** Try it **
Exact copy required. Repeat the records, but keep the pictures out.

** Data in this exercise **

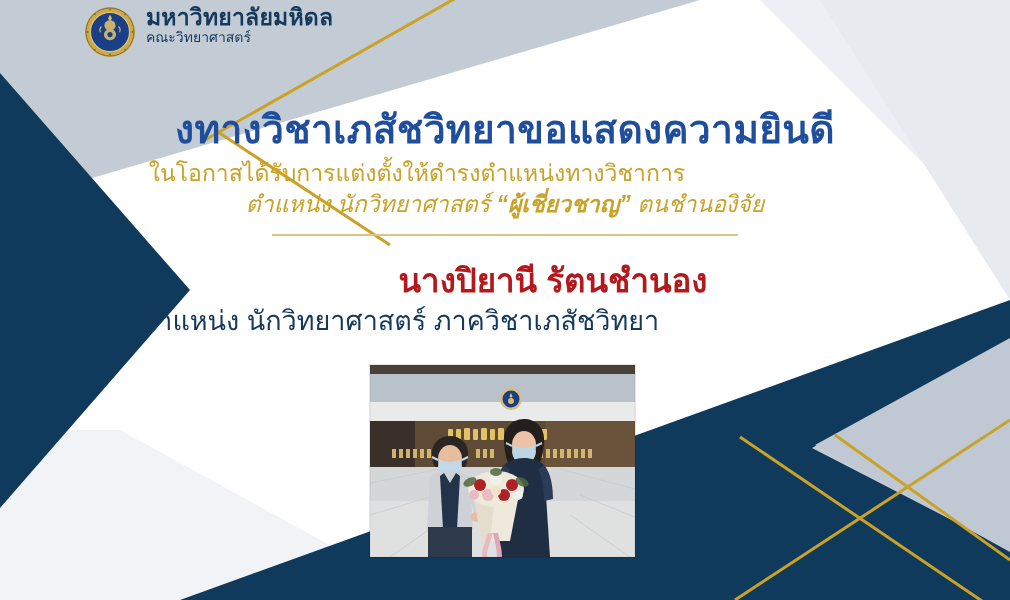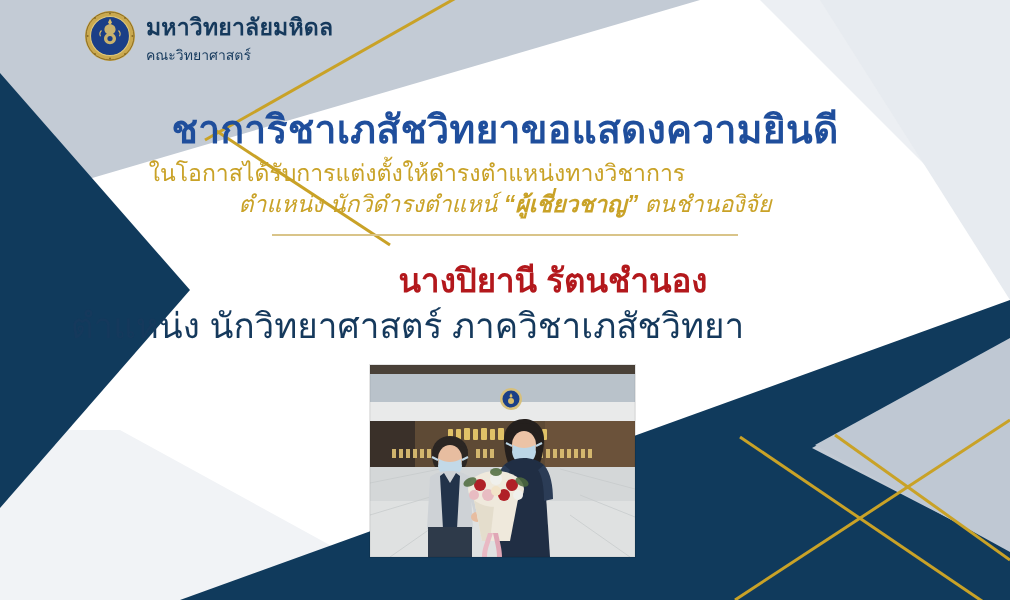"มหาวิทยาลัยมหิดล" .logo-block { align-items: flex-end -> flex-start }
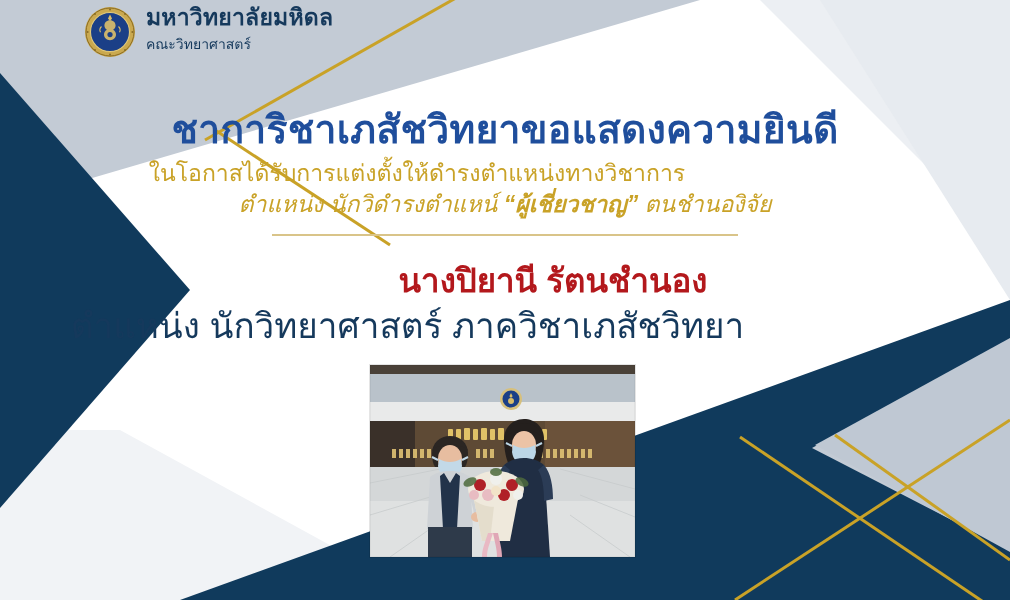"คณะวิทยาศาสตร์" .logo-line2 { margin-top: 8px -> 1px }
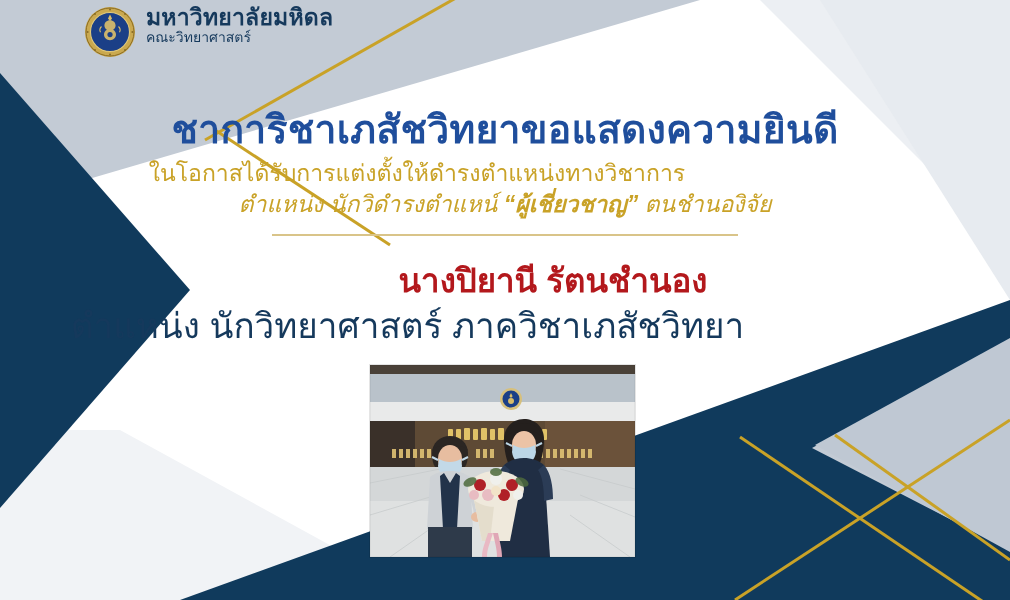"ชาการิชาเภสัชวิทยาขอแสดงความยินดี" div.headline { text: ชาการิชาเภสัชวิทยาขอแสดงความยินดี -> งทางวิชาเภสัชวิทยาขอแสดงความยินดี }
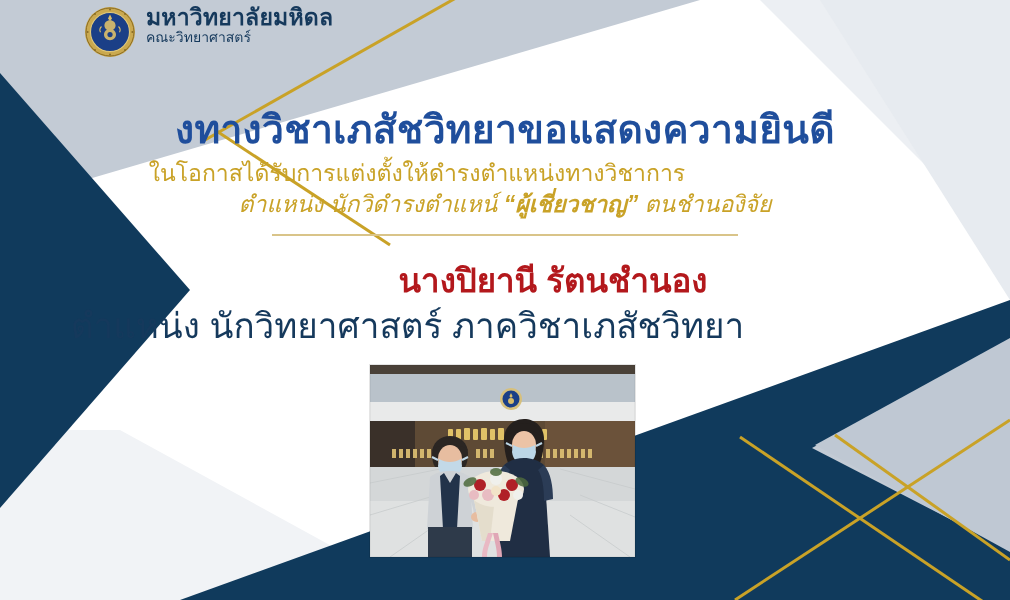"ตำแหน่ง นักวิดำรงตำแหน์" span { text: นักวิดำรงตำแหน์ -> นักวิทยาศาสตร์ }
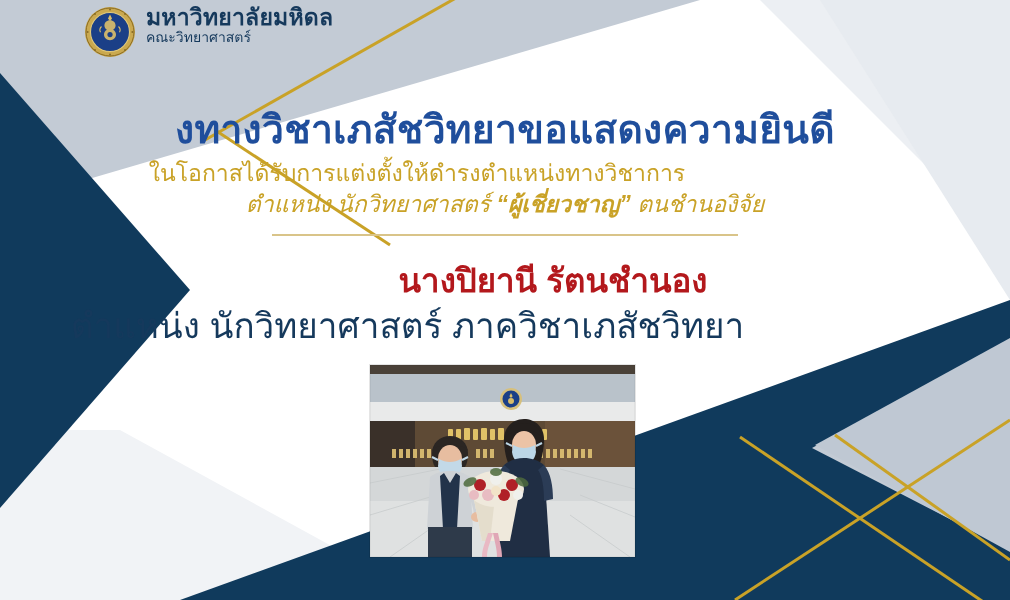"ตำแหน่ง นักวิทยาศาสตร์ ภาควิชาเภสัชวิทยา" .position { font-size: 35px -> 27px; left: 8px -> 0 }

** Output below **
"มหาวิทยาลัยมหิดล" .logo-block { align-items: flex-end -> flex-start }
"คณะวิทยาศาสตร์" .logo-line2 { margin-top: 8px -> 1px }
"ชาการิชาเภสัชวิทยาขอแสดงความยินดี" div.headline { text: ชาการิชาเภสัชวิทยาขอแสดงความยินดี -> งทางวิชาเภสัชวิทยาขอแสดงความยินดี }
"ตำแหน่ง นักวิดำรงตำแหน์" span { text: นักวิดำรงตำแหน์ -> นักวิทยาศาสตร์ }
"ตำแหน่ง นักวิทยาศาสตร์ ภาควิชาเภสัชวิทยา" .position { font-size: 35px -> 27px; left: 8px -> 0 }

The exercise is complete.